One of the first jobs I ever had was working as a busboy (we were ALL busboys back then, regardless of gender, just as we were all paperboys. The sexual orientation of the lower-ranked help was of no interest to anyone but the lower-ranked help, but I digress). There was a waitress at this particularly truck stop who claimed that she could not vacuum at the end of her shift because, and I quote, “I don’t know how.”
You heard that right, people. She didn’t know how to vacuum.
This wasn’t a trick vacuum. There was the canister, the hose, and the on/off button. That’s all it had, technology-wise. It didn’t sweeten the air, it didn’t make anything any freer from allergens – the damn thing barely sucked up dirt.
But she didn’t know how to vacuum.
You’d think there’d be a test for that sort of thing before hiring, wouldn’t you?

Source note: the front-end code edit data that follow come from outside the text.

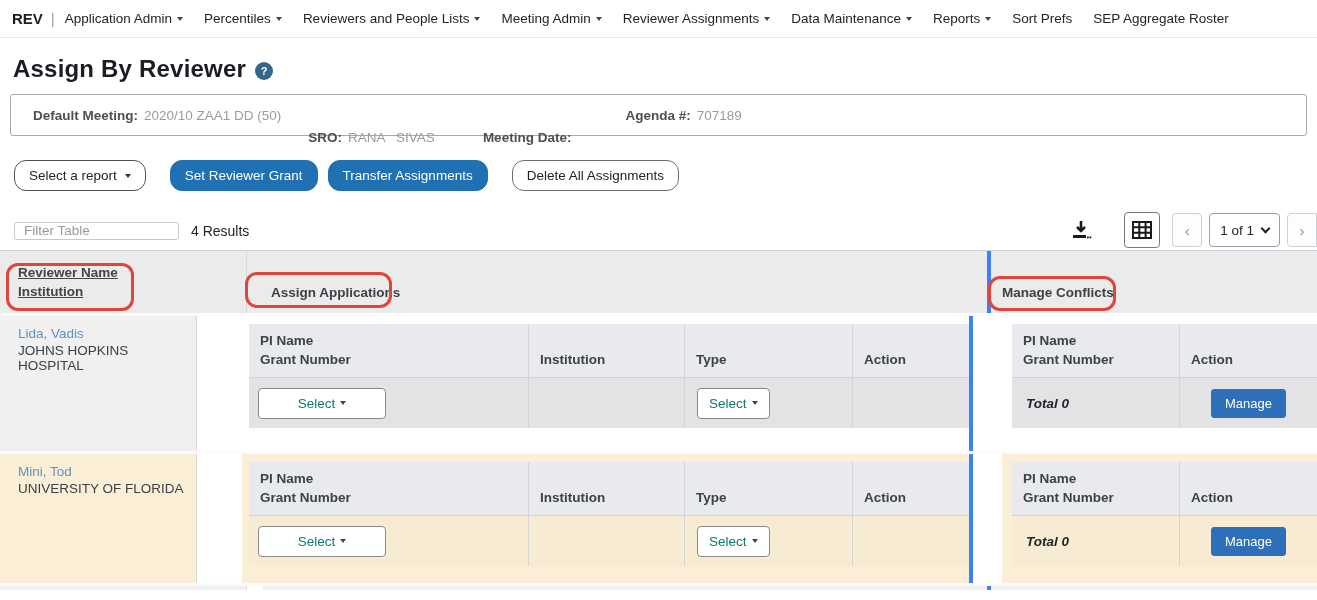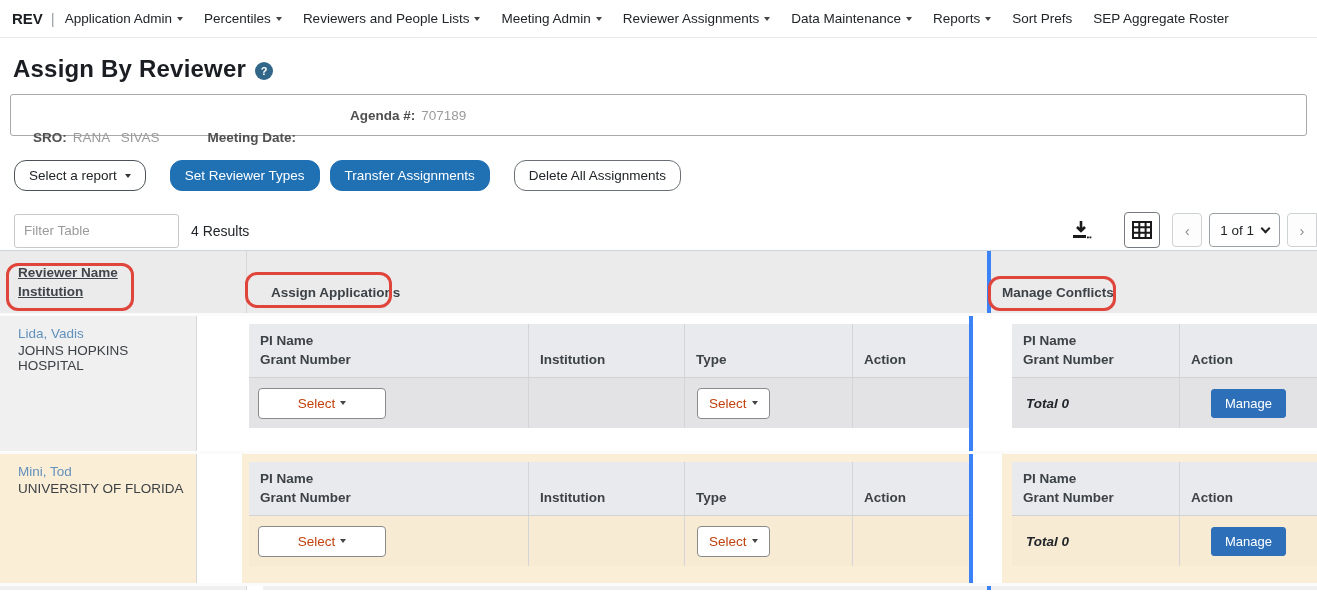--- a/index.html
+++ b/index.html
@@ -39,21 +39,21 @@
   .btn { font-family:inherit; font-size:13.5px; height:31px; border-radius:12px;
     display:inline-flex; align-items:center; justify-content:center;
     padding:0 14px; cursor:pointer; background:#fff; border:1px solid #6a6f75; }
   .btn-dark-outline { border:1px solid #4c5257; color:#212529; margin-right:14px; }
   .btn-primary { background:#2070b4; border:1px solid #2070b4; color:#fff; }
   .btn-outline { border:1px solid #6a6f75; color:#212529; margin-left:14px; }
   .btn .caret { border-top-color:#333; margin-left:8px; }
 
   
   .filter-row { display:flex; align-items:center; margin:24px 0 0 14px; height:31px; position:relative; }
-  .filter-input { width:165px; height:34px; border:1px solid #c9c9c9; border-radius:3px;
+  .filter-input { width:165px; height:18px; border:1px solid #c9c9c9; border-radius:3px;
     padding:0 9px; font-size:13.5px; font-family:inherit; color:#444; }
   .filter-input::placeholder { color:#9a9a9a; }
   .results-count { margin-left:12px; font-size:14px; color:#212529; }
   .filter-right { position:absolute; right:0; top:-3px; display:flex; align-items:center; }
   .dl-btn { width:26px; height:26px; display:flex; align-items:center; justify-content:center;
     cursor:pointer; margin-right:30px; }
   .grid-btn { width:36px; height:36px; border:1px solid #767a7e; border-radius:4px;
     background:#fff; display:flex; align-items:center; justify-content:center;
     cursor:pointer; margin-right:12px; }
   .pg-btn { width:30px; height:34px; border:1px solid #cfd2d5; border-radius:4px;
@@ -98,21 +98,21 @@
   .i-brow.tan  { background:#f8ebd3; }
   .ic { border-right:1px solid #d5d5d8; height:100%; display:flex; }
   .ic:last-child { border-right:none; }
   .i-hrow .ic { flex-direction:column; justify-content:flex-end; padding:0 0 8px 11px;
     font-weight:bold; color:#3c4247; line-height:19px; border-bottom:1px solid #d2d2d4; }
   .i-brow .ic { align-items:center; }
   .w-pi { width:280px; } .w-inst { width:156px; } .w-type { width:168px; } .w-act { width:116px; }
   .mc-pi { width:168px; } .mc-act { width:137px; }
 
   .select-btn { height:31px; border:1px solid #8a8a8a; border-radius:4px; background:#fff;
-    font-size:13.5px; color:#c2410c; display:inline-flex; align-items:center;
+    font-size:13.5px; color:#0f766e; display:inline-flex; align-items:center;
     justify-content:center; cursor:pointer; }
   .sel-wide { width:128px; margin-left:9px; }
   .sel-sm { padding:0 11px; margin-left:12px; }
   .total-label { font-weight:bold; font-style:italic; color:#212529; padding-left:14px; }
   .manage-btn { background:#2d6fb8; border:1px solid #2d6fb8; color:#fff; font-size:13px;
     height:29px; padding:0 13px; border-radius:3px; cursor:pointer; margin:0 auto;
     display:inline-flex; align-items:center; }
   .mc-act-cell { justify-content:flex-start; }
 
   .partial-row { display:flex; height:7px; border-top:3px solid #fbfbfb; }
@@ -169,40 +169,44 @@
         <span>SEP Aggregate Roster</span>
       </span>
   </div>
 
   <div class="title-row">
     <h1 class="page-title">Assign By Reviewer</h1>
     <span class="help-icon">?</span>
   </div>
 
   <div class="info-bar">
+    <span class="info-field">
+      <span class="info-label">Default Meeting:</span>
+      <span class="info-value">2020/10 ZAA1 DD (50)</span>
+    </span>
     <span class="info-field wide-gap">
       <span class="info-label">SRO:</span>
       <span class="info-value">RANA   SIVAS</span>
     </span>
     <span class="info-field wide-gap">
       <span class="info-label">Meeting Date:</span>
       <span class="info-value"></span>
     </span>
     <span class="info-field">
       <span class="info-label">Agenda #:</span>
       <span class="info-value">707189</span>
     </span>
   </div>
 
   <div class="toolbar">
     <button class="btn btn-dark-outline">
       <span>Select a report</span>
       <i class="caret"></i>
     </button>
-    <button class="btn btn-primary">Set Reviewer Types</button>
+    <button class="btn btn-primary">Set Reviewer Grant</button>
     <button class="btn btn-primary">Transfer Assignments</button>
     <button class="btn btn-outline">Delete All Assignments</button>
   </div>
 
   <div class="filter-row">
     <input class="filter-input" type="text" placeholder="Filter Table" style="">
     <span class="results-count">4 Results</span>
     <div class="filter-right">
       <span class="dl-btn">
         <svg width="22" height="22" viewBox="0 0 22 22">

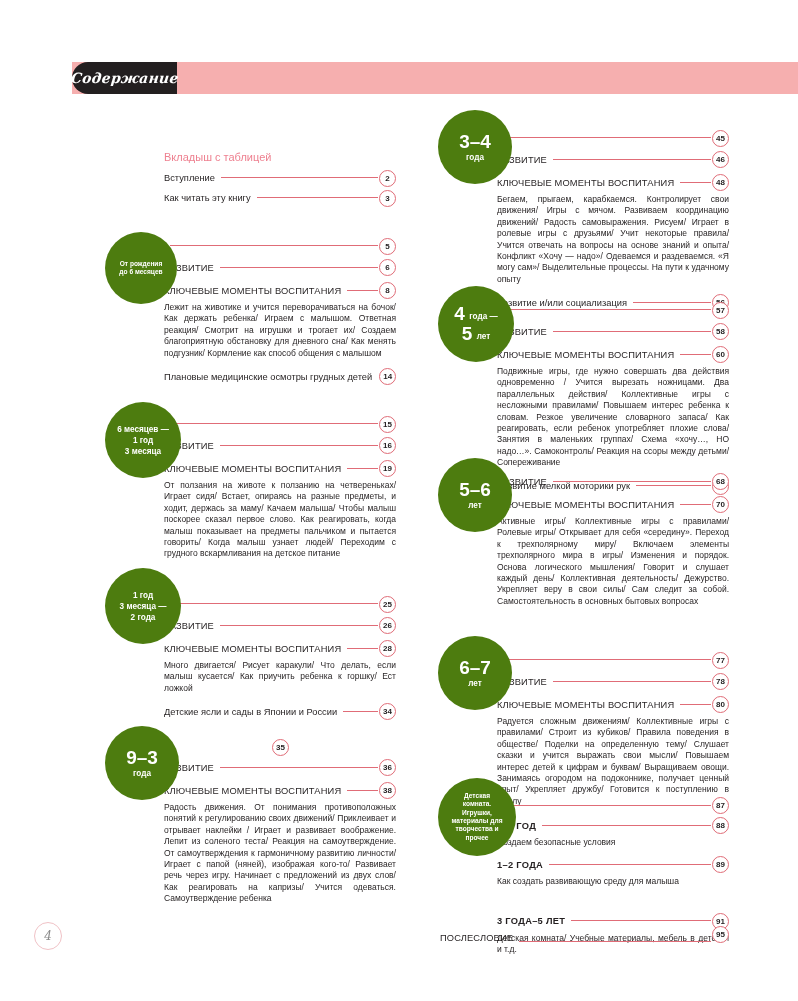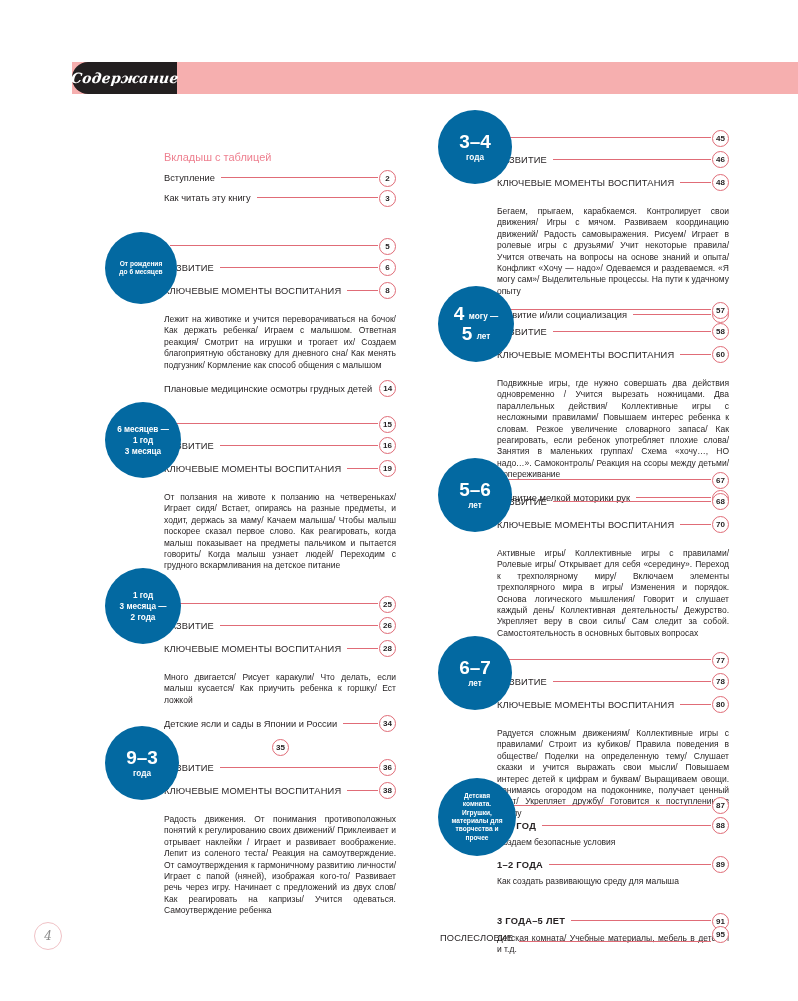--- a/index.html
+++ b/index.html
@@ -77,28 +77,28 @@
     color:#e8707f;
     font-size:9.4px;
     font-weight:700;
     letter-spacing:.3px;
   }
   .para{
     font-size:8.5px;
     line-height:11.4px;
     text-align:justify;
     color:#231f20;
-    margin:12px 0 0 0;
+    margin:0 0 0 0;
   }
 
   
   .badge{
     position:absolute;
     border-radius:50%;
-    background:#0369a1;
+    background:#4d7c0f;
     color:#ffffff;
     display:flex;flex-direction:column;
     align-items:center;justify-content:center;
     text-align:center;
     line-height:11px;
   }
   .badge .b-small{font-size:8.2px;font-weight:700;display:block;}
   .badge .b-big{font-size:19px;font-weight:700;display:block;line-height:20px;}
   .badge .b-mixline{display:block;}
   .badge .b-mixline .b-big{display:inline;vertical-align:-1px;}
@@ -285,29 +285,24 @@
         <span class="bubble">60</span>
       </div>
       <p class="para">Подвижные игры, где нужно совершать два действия одновременно / Учится вырезать ножницами. Два параллельных действия/ Коллективные игры с несложными правилами/ Повышаем интерес ребенка к словам. Резкое увеличение словарного запаса/ Как реагировать, если ребенок употребляет плохие слова/ Занятия в маленьких группах/ Схема «хочу…, НО надо…». Самоконтроль/ Реакция на ссоры между детьми/ Сопереживание</p>
       <div class="entry" style="margin-top: 9px;">
         <span class="etext">Развитие мелкой моторики рук</span>
         <span class="leader"></span>
         <span class="bubble">66</span>
       </div>
     </div>
     <div class="badge" style="left: 39px; top: 286px; width: 76px; height: 76px;">
-      <span class="b-mixline"><span class="b-big">4</span> <span class="b-small">могу —</span></span>
+      <span class="b-mixline"><span class="b-big">4</span> <span class="b-small">года —</span></span>
       <span class="b-mixline"><span class="b-big">5</span> <span class="b-small">лет</span></span>
     </div>
     <div style="position: absolute; left: 98px; top: 470px; width: 232px;">
-      <div class="entry" style="height: 20px;">
-        <span class="etext"></span>
-        <span class="leader"></span>
-        <span class="bubble">67</span>
-      </div>
       <div class="entry" style="height: 23px;">
         <span class="etext caps">РАЗВИТИЕ</span>
         <span class="leader"></span>
         <span class="bubble">68</span>
       </div>
       <div class="entry" style="height: 23px;">
         <span class="etext caps">КЛЮЧЕВЫЕ МОМЕНТЫ ВОСПИТАНИЯ</span>
         <span class="leader"></span>
         <span class="bubble">70</span>
       </div>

Needless to say, I was forced to kill her and bury her in the back with the other brain-dead waitresses.
I mean, that’s how you guys deal with willful stupidity, right?
But lest you think that hand-fluttering, eyelash-batting stupidity comes only in a female flavor…
You ready for this?
Because I came across a similar situation here at work this morning.
“’Morning, Pearl! Say, I need you to make copies of this for me.”
It is at this point that I should interject that I do not support/type for/schedule for/take orders from or give a rat’s ass about this person’s in-box in any way, shape or form. I have my work and he has his. I would also like to point out that this person has been here for a number of years – this is not his first office job.
“Why, good morning, Adolph! The copier is right over there.” Insert mad pointing here. “You put the original on the glass, punch in the number of copies you want, and then you hit the big green button. Voila! Tiny monks working at the speed of light make your copies.”
“Ha, ha, you’re funny, Pearl.”
”I soitenly am, Adolph. Now get away from my desk.”
OK. Maybe I didn’t really tell him to get away from my desk. Maybe I did. Who can tell? I was pretty drunk at the time. But this “I-don’t-know-how-to-make-copies” thing is right up there with “I don’t know how to vacuum.”
Perhaps he felt, my title being “executive assistant”, that I was available for not just the Vice President I support but am available for all, that my secretarial status – like waitresses, bartenders, taxi drivers, and daycare workers – implies that I am here to serve all and sundry…
Perhaps he felt that I would be pleased to have the opportunity to make him copies, since he has no admin of his own.
Or perhaps he’s just another weight on society, perfectly at home with others taking care of the details for him while he potters off in search of leftover donuts and free coffee.